Take the line that contains "acquirement of info." and all lines after it, up to and including the last line of the data, and write them out exactly; nothing else belongs in the answer.

» **INPUT FOR THIS TASK**:
=-=-=-=-=
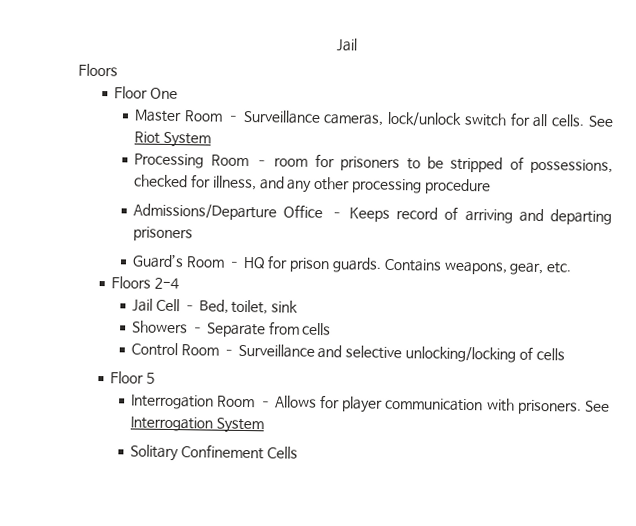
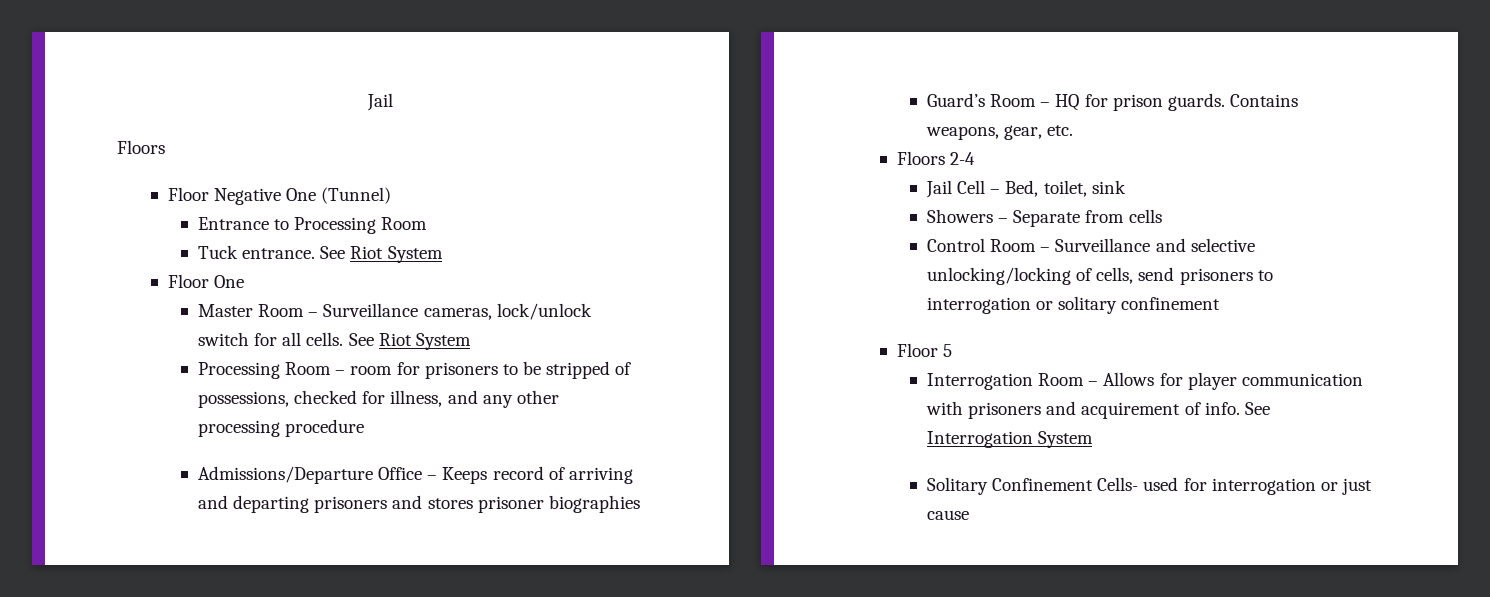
+ Floor Negative One (Tunnel)
+ Entrance to Processing Room
+ Tuck entrance. See Riot System
- Admissions/Departure Office – Keeps record of arriving and departing prisoners
+ Admissions/Departure Office – Keeps record of arriving and departing prisoners and stores prisoner biographies
- Control Room – Surveillance and selective unlocking/locking of cells
+ Control Room – Surveillance and selective unlocking/locking of cells, send prisoners to interrogation or solitary confinement
- Interrogation Room – Allows for player communication with prisoners.
+ Interrogation Room – Allows for player communication with prisoners and acquirement of info.
- Solitary Confinement Cells
+ Solitary Confinement Cells- used for interrogation or just cause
=-=-=-=-=
» **YOUR RESPONSE**:
+ Interrogation Room – Allows for player communication with prisoners and acquirement of info.
- Solitary Confinement Cells
+ Solitary Confinement Cells- used for interrogation or just cause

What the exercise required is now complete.